* [Exercise details] Count how many lines hold "left" in the records, and respond with that number by itself.
___ Provided information
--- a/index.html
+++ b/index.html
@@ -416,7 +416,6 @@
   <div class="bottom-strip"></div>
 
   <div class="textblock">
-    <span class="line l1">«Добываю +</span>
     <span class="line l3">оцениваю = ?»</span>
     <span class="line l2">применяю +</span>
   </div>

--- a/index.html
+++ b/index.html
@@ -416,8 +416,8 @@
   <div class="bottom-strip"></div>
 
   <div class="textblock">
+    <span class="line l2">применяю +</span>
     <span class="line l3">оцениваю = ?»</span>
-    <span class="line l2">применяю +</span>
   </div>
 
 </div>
______
___ Provided information
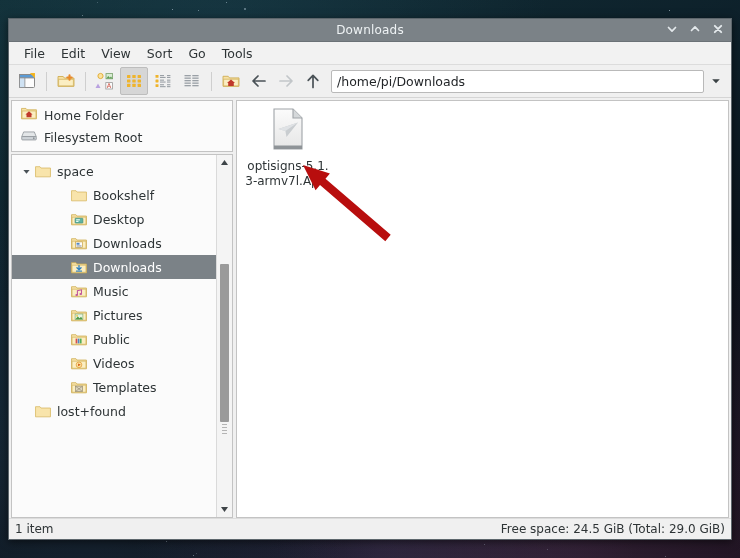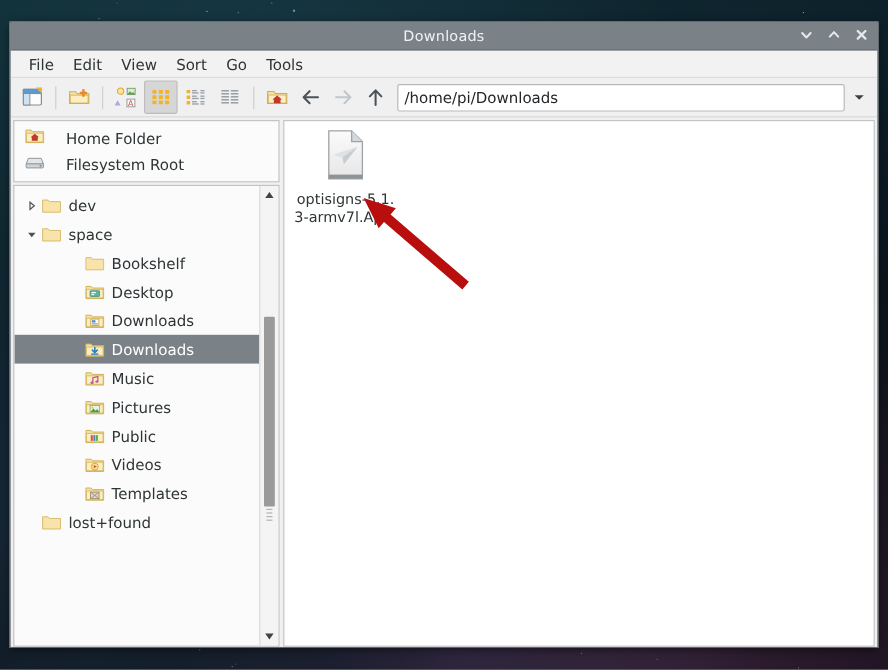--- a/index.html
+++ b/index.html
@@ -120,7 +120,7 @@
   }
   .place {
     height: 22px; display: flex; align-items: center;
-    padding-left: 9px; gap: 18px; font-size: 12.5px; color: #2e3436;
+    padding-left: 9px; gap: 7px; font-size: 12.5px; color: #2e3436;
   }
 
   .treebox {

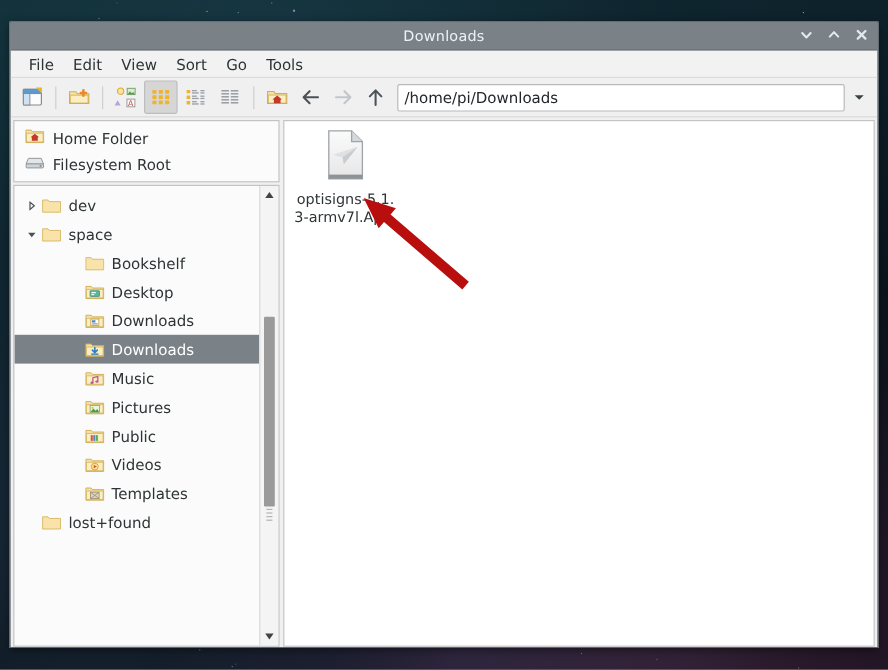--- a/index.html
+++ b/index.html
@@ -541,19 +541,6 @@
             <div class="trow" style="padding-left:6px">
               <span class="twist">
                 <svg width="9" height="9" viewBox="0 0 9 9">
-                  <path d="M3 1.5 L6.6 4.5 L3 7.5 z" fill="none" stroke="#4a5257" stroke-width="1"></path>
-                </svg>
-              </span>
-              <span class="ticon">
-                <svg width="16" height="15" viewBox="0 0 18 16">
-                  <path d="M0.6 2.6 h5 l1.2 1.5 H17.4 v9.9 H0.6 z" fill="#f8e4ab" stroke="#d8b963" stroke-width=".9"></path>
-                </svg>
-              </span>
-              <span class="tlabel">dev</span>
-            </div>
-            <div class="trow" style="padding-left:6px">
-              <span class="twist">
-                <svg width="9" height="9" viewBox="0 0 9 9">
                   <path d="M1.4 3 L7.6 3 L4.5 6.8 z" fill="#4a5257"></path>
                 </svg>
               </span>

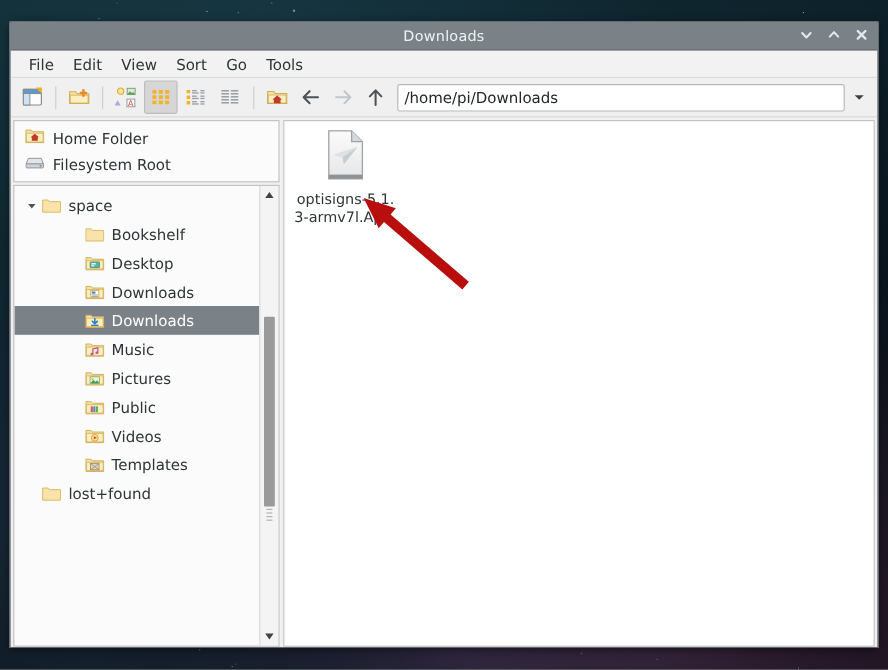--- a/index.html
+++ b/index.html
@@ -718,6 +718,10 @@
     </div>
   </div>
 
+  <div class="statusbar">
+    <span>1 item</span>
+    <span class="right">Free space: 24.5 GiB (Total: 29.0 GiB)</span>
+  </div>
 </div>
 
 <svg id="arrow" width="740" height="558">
______
* [Answer space] 4